# Exercise requirements:
For this exercise, reproduce the entries below exactly, but only from the line containing "- This syntax" through the line containing "2. in /usr/share/vim/vim74/filetype.vim", both included.

Recorded data:
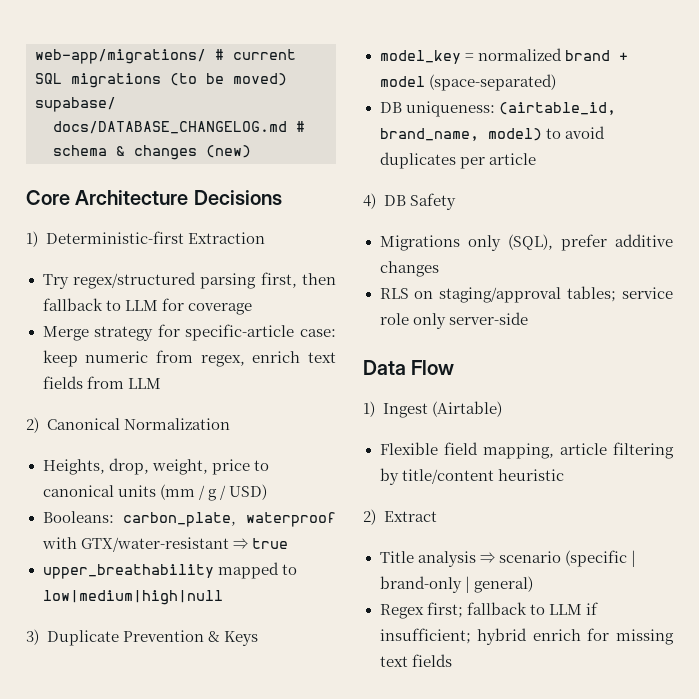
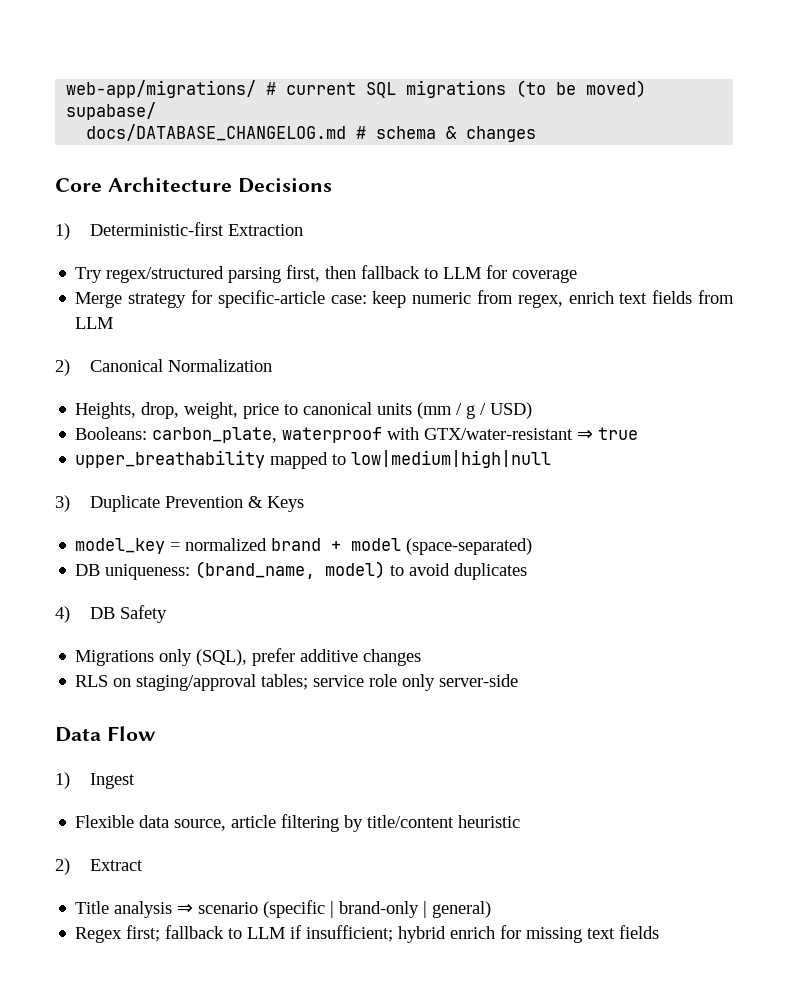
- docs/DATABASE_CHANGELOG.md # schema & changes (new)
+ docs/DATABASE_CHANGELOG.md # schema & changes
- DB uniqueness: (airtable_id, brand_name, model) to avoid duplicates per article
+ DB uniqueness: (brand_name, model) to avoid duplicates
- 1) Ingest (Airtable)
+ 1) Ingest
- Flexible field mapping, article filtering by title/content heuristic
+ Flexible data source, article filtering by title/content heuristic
...
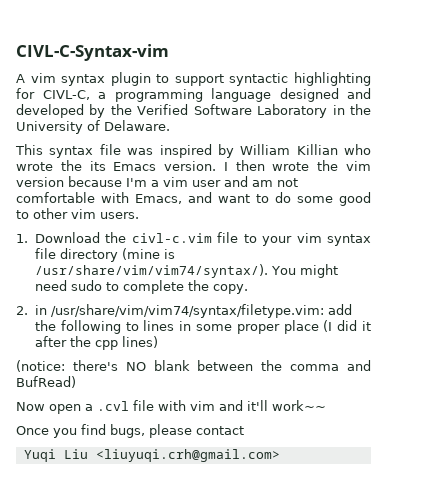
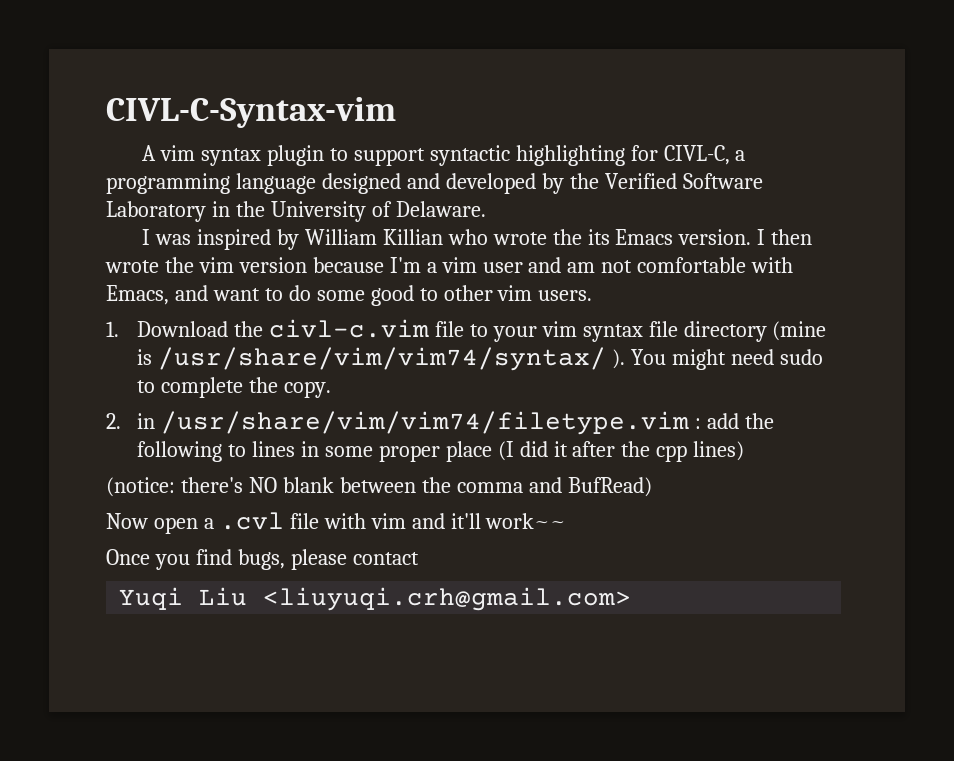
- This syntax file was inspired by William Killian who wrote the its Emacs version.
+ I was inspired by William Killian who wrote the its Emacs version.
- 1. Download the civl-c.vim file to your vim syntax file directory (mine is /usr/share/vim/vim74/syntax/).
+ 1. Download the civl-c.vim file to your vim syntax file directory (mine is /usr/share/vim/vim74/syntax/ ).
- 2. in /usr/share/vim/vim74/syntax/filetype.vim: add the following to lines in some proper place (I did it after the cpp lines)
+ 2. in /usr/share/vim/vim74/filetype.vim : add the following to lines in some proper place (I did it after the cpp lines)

# Result for this task:
- This syntax file was inspired by William Killian who wrote the its Emacs version.
+ I was inspired by William Killian who wrote the its Emacs version.
- 1. Download the civl-c.vim file to your vim syntax file directory (mine is /usr/share/vim/vim74/syntax/).
+ 1. Download the civl-c.vim file to your vim syntax file directory (mine is /usr/share/vim/vim74/syntax/ ).
- 2. in /usr/share/vim/vim74/syntax/filetype.vim: add the following to lines in some proper place (I did it after the cpp lines)
+ 2. in /usr/share/vim/vim74/filetype.vim : add the following to lines in some proper place (I did it after the cpp lines)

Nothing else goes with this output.